:: What is being asked ::
Look through the listing below and write out exactly the lines from the line with "shipping method: express -> TNT" to the line with "total: 1802.55 -> 1778.22", both included, and no others.

:: Supplied records ::
==*==

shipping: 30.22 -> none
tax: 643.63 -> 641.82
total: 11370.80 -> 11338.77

==*==

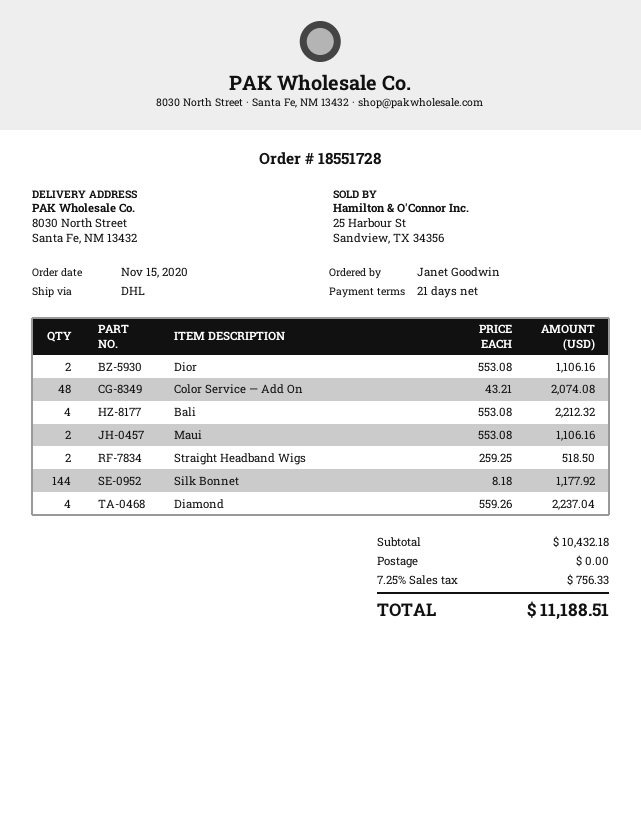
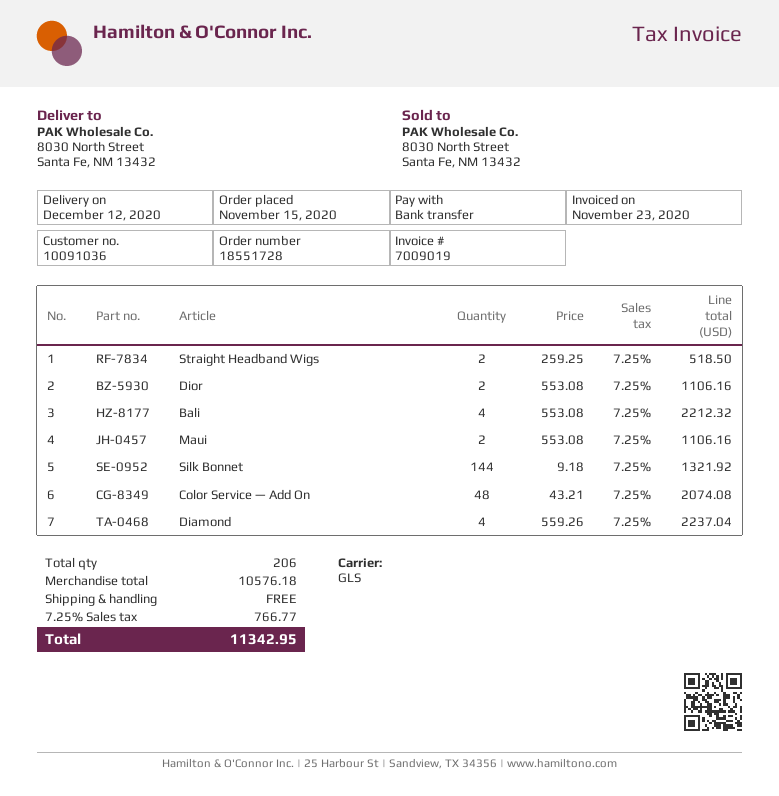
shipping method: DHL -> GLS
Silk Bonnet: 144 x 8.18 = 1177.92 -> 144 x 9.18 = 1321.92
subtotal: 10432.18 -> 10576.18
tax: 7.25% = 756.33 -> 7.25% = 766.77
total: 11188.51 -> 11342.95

==*==

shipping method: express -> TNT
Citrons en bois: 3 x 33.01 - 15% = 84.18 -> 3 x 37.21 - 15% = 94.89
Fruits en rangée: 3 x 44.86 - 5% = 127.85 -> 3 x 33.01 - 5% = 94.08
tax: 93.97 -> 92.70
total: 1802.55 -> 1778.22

==*==

:: Answer for the task ::
shipping method: express -> TNT
Citrons en bois: 3 x 33.01 - 15% = 84.18 -> 3 x 37.21 - 15% = 94.89
Fruits en rangée: 3 x 44.86 - 5% = 127.85 -> 3 x 33.01 - 5% = 94.08
tax: 93.97 -> 92.70
total: 1802.55 -> 1778.22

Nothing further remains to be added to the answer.